Разбираться Верховному в «шашнях и кознях» на академическом Олимпе, когда тут же после Московского наступления провалился план быстрого изгнания немцев с советской территории, было, разумеется, не ко времени: зимой – весной 1942 года сразу три армии (29-я и 33-я севернее и южнее Вязьмы, а также 2-я Ударная на Волховском фронте) попали в окружение.

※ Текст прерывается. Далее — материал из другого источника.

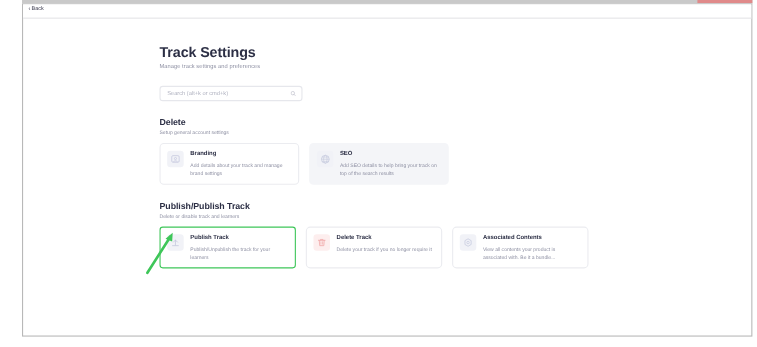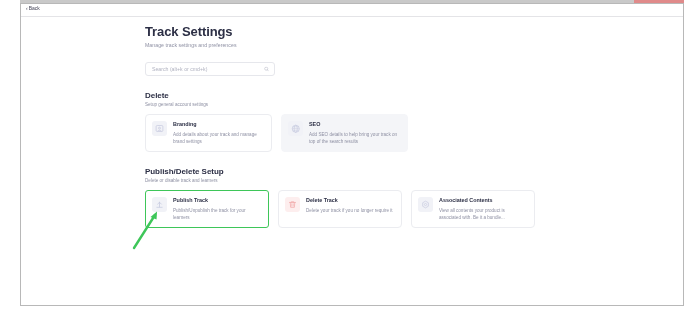--- a/index.html
+++ b/index.html
@@ -84,7 +84,7 @@
   #content {
     position: absolute;
     left: 124px;
-    top: 20px;
+    top: 36px;
     width: 390px;
   }
 

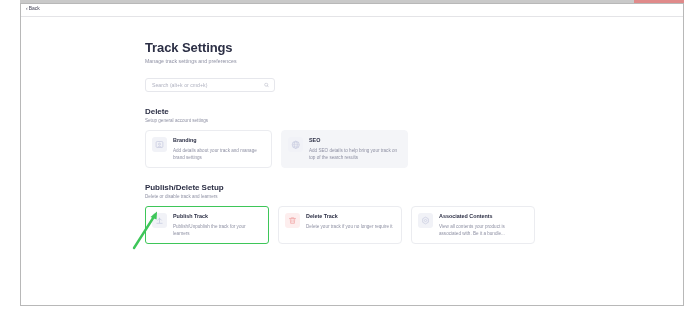--- a/index.html
+++ b/index.html
@@ -287,7 +287,7 @@
       </div>
 
       <div class="section">
-        <h2 class="section-title">Publish/Delete Setup</h2>
+        <h2 class="section-title">Publish/Publish Track</h2>
         <p class="section-subtitle">Delete or disable track and learners</p>
 
         <div class="card-row">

И это – не считая стоивших большой крови неудачных попыток прорвать блокаду Ленинграда и Севастополя… А все остальное в похожей ситуации (несравнимой, однако, по масштабах событий) известный поэт образно сформулировал на солдатском, не вполне светском, но выразительном жаргоне: «…Чтоб не пер, зараза, поперек приказа, он самочинцу влепил нагоняй…» В ту кровавую пору, когда на ходу приходилось менять большую часть уставов вооруженных сил, копаться в ведомственных неурядицах, не вписывавшихся в жестокие реалии войны, было не ко времени… Определенно мартовское решение 1942 года Великого Диктатора не было ни самым ошибочным, ни чересчур жестоким, но, несомненно, Академия наук тогда потеряла одного из своих ведущих лидеров. Это понимали сами ученые, отметившие событие по-своему: «А.И. Иоффе, занявший его место, устроил собрание нашего отделения и в знак уважения оставил незанятым место, которое обычно занимал Отто Юльевич, а сам сел в стороне и председательствовал на этом собрании не с председательского места» (Александров, 1981, с. 66).